Lenticel

Uit Wikipedia, de vrije encyclopedie
(Doorverwezen vanaf Lenticellen)
Lenticellen op vlier

Een lenticel, ook wel bast- of kurkporie, is een met een kurkachtige massa gevuld gaatje in de bast van een boom of een andere plant. Het woord komt uit het Latijn en betekent letterlijk 'lensvormig kamertje'.

Werking[bewerken | brontekst bewerken]

De werking van een lenticel is vergelijkbaar met een huidmondje, en hij ontstaat meestal ook op de plaats van een huidmondje. Het kurkcambium rondom een huidmondje gaat zich sneller delen en vormt zowel naar binnen als naar buiten toe parenchymcellen. De buitenste parenchymcellen krijgen een ronde vorm, waardoor intercellulaire ruimten ontstaan, die in verbinding met de lucht staan. Via de lenticellen kan uitwisseling van gassen plaatsvinden tussen de onderliggende levende weefsels en de omringende lucht.

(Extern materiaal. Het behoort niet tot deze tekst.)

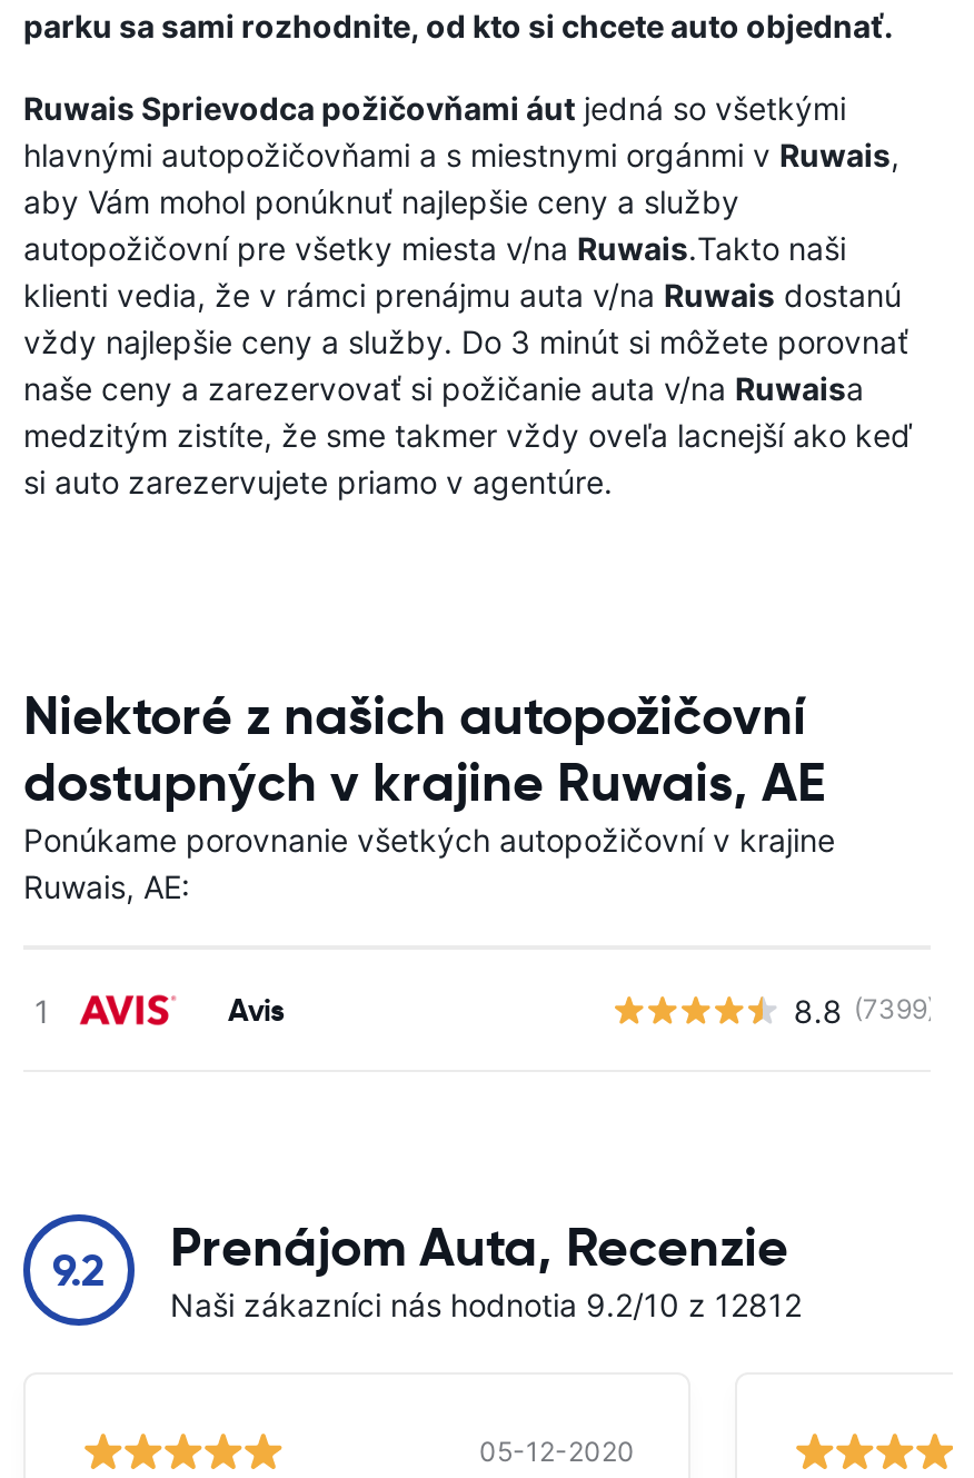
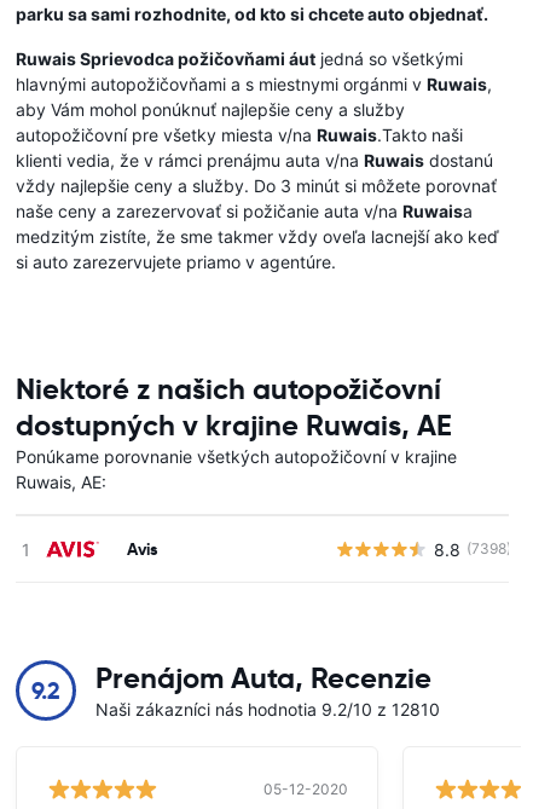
[793,991,936,1029] 8.8 (7399) -> [434,539,512,559] 8.8 (7398)
[170,1286,802,1323] Naši zákazníci nás hodnotia 9.2/10 z 12812 -> [95,699,440,720] Naši zákazníci nás hodnotia 9.2/10 z 12810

Uiterlijk[bewerken | brontekst bewerken]

De cellen komen vaak een stukje buiten het omliggende weefsel te liggen, wat een wrattig of blaarachtig uiterlijk geeft. Ze kunnen suberine bevatten, een wasachtige stof, zoals bij magnolia en katoen, maar niet bij onder meer eik en es.

Lenticellen komen voor op o.a. een tak, stengel, knol (bijvoorbeeld aardappel) of op een vrucht van appel, peer of avocado. Lenticellen kunnen een invalspoort voor schimmels zijn. Ook gebruiken wantsen een lenticel om eitjes in de bast te leggen.

Lenticellen kunnen in de lengte-, in de dwarsrichting of verspreid liggen. Bij berk en kers liggen de cellen in de dwarsrichting van de stam. Ze kunnen bij het ouder worden tot 1 cm lang uitgroeien. Bij de vlier liggen ze in de lengterichting. Bij appels komen ze verspreid over de schil voor.